Pfizer, Moderna, and the other companies did put up money for research and development, but the point here is that public and private funding are substitutes. If the federal government puts up more money for research and development, we can get the same results with less private money. In fact, President Biden has proposed substantial increases in public funding for biomedical research to make us better prepared for future pandemics. In my view, we should be relying primarily on public funding (see Rigged, Chapter 5 [it’s free]) instead of patent monopoly financing. But even if we stick with the current model, it is important to recognize that we can substitute increased public funding for patent financed research.
For perspective, the Bureau of Economic Analysis reports that the pharmaceutical industry spent $105.7 billion on research and development last year. If we have to replace ten percent of this with public funding, it would mean less than $11 billion a year, far less than the projected $50 billion in annual savings.
There is a final point about our current system of patent monopoly financed research that we should keep in mind. Being able to sell drugs at prices that are far above the free market price doesn’t just give companies incentive to do research, it also gives them the incentive to push their drugs as widely as possible. This could mean not being honest about the safety and effectiveness of their drugs.

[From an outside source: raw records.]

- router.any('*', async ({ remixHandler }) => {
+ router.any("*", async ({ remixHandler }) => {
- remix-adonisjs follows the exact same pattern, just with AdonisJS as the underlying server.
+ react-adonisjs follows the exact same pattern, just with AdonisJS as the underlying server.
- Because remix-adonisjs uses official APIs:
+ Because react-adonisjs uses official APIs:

If that sounds like a strong charge, then people have not been paying attention to the opioid crisis. Three major drug manufacturers have paid multi-billion dollar settlements based on the accusation that they deliberately misled doctors and patients about the addictiveness of the new generation of opioids. To be clear, the allegation is not that they didn’t recognize how addictive they were. The accusation is that they knew and were not honest about it.

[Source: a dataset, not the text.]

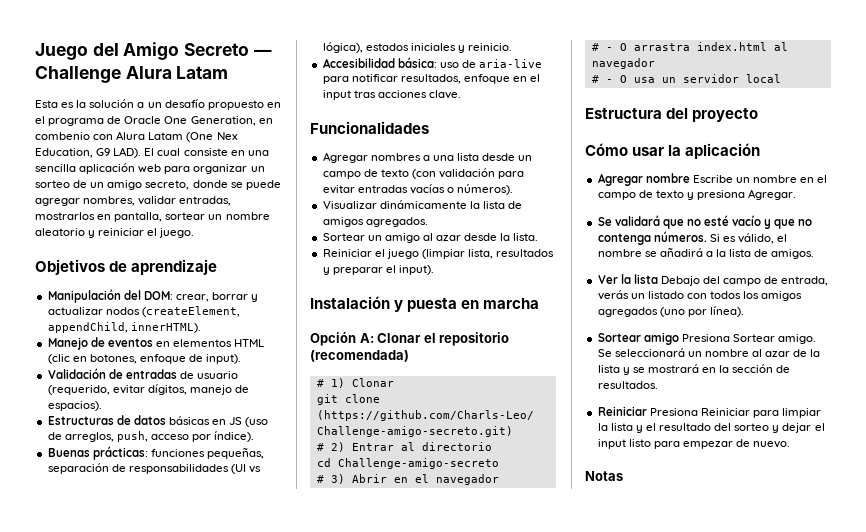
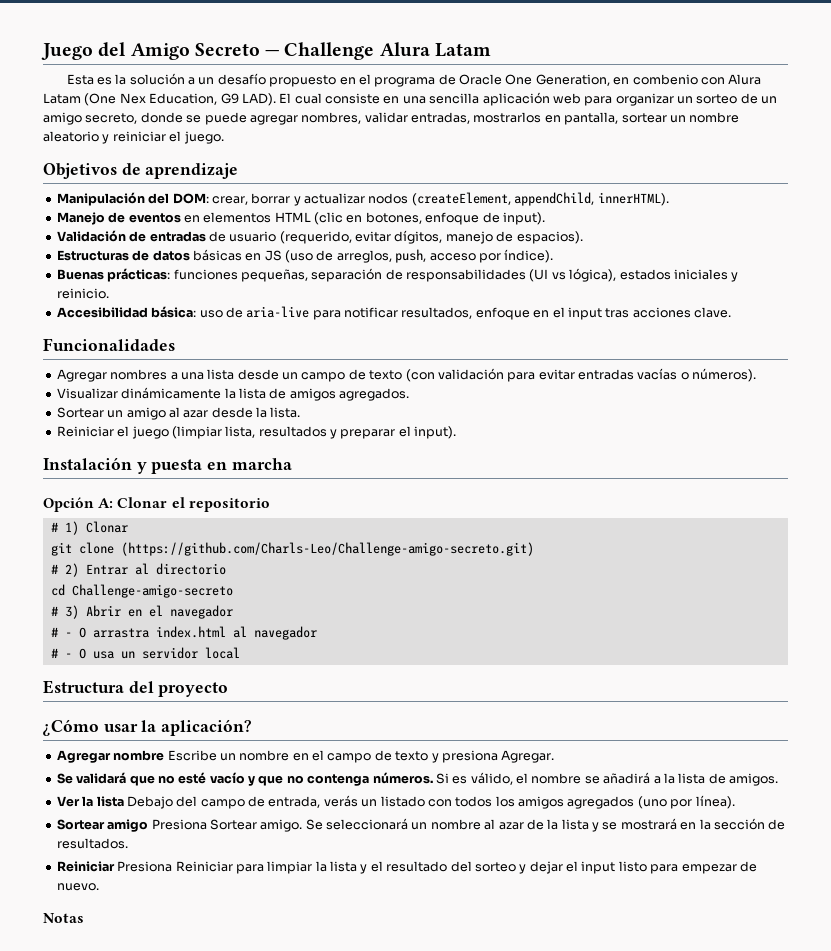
- Opción A: Clonar el repositorio (recomendada)
+ Opción A: Clonar el repositorio
- Cómo usar la aplicación
+ ¿Cómo usar la aplicación?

If these opioids were selling as cheap generics in a free market, it is highly unlikely that drug companies would have lied for the modest boost to profits that they might get. But, even if we don’t go all the way to full public funding, it is pretty straight economic theory that if the drug companies get lower prices, they have less incentive to mislead the public about the safety and effectiveness of their drugs.
In the case of opioids, this might have produced an enormous payoff. After all, the impact on peoples’ lives and health from the opioid crisis runs into the hundreds of billions of dollars, if not trillions. While most efforts by drug companies to push their drugs by being less than honest are much less consequential, we should recognize this very important side benefit of lower drug prices. Lower drug prices mean less incentive to lie.

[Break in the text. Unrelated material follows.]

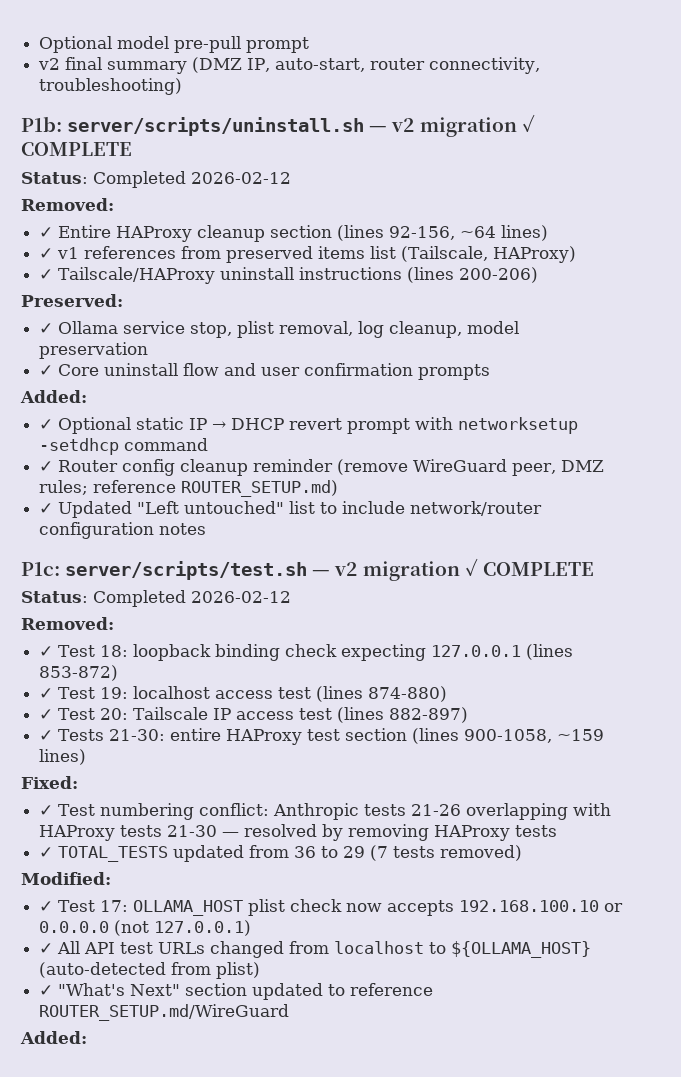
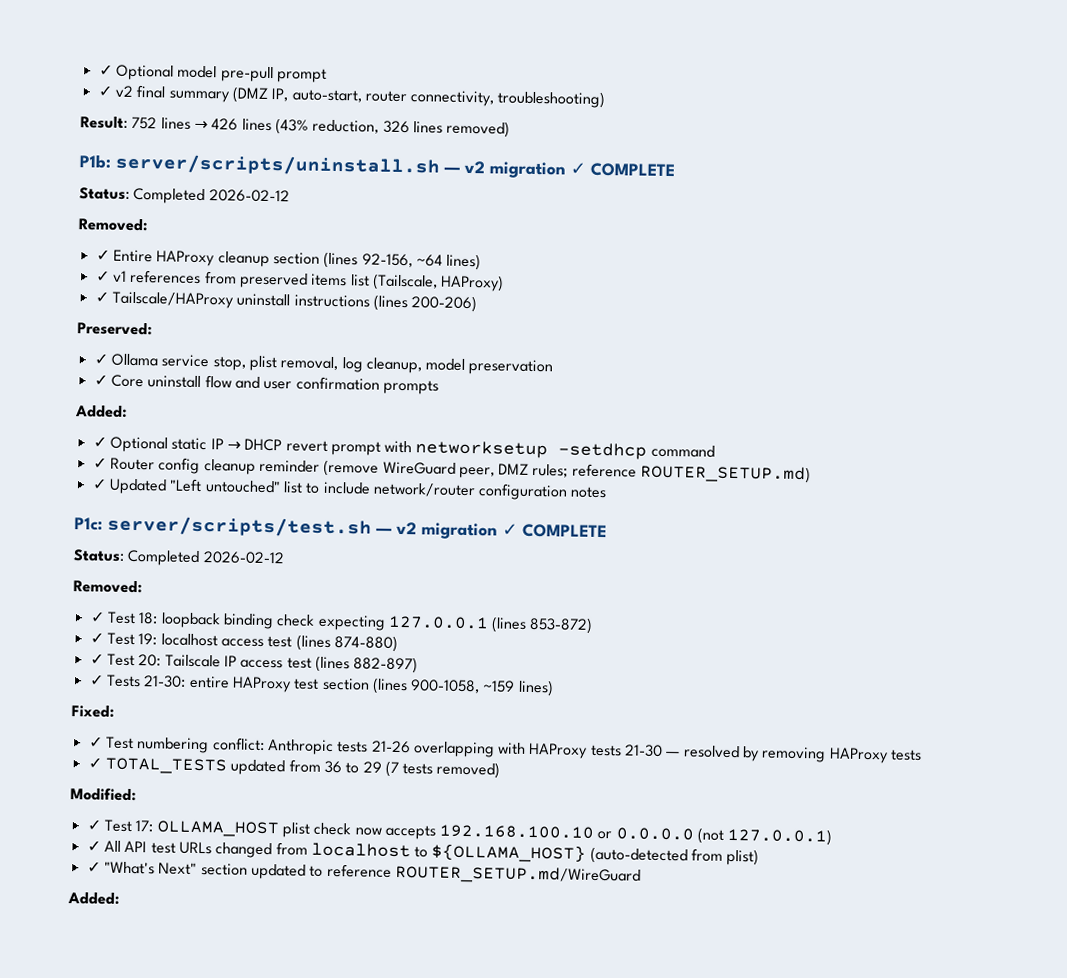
- Optional model pre-pull prompt
+ ✓ Optional model pre-pull prompt
- v2 final summary (DMZ IP, auto-start, router connectivity, troubleshooting)
+ ✓ v2 final summary (DMZ IP, auto-start, router connectivity, troubleshooting)
+ Result: 752 lines → 426 lines (43% reduction, 326 lines removed)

The long and short is that we should expect some impact from lower drug prices on innovation. It is hard to make the case that the likely impact is especially ominous. It is also the case that lower drug prices will reduce the perverse incentives that patent monopolies give them. This is a very good thing.
 If we think the prospect of having ten percent fewer drugs approved would be disastrous, then we could ask what is the magic is of the status quo? Perhaps we should increase our spending by $500 billion to get 10 percent more drugs.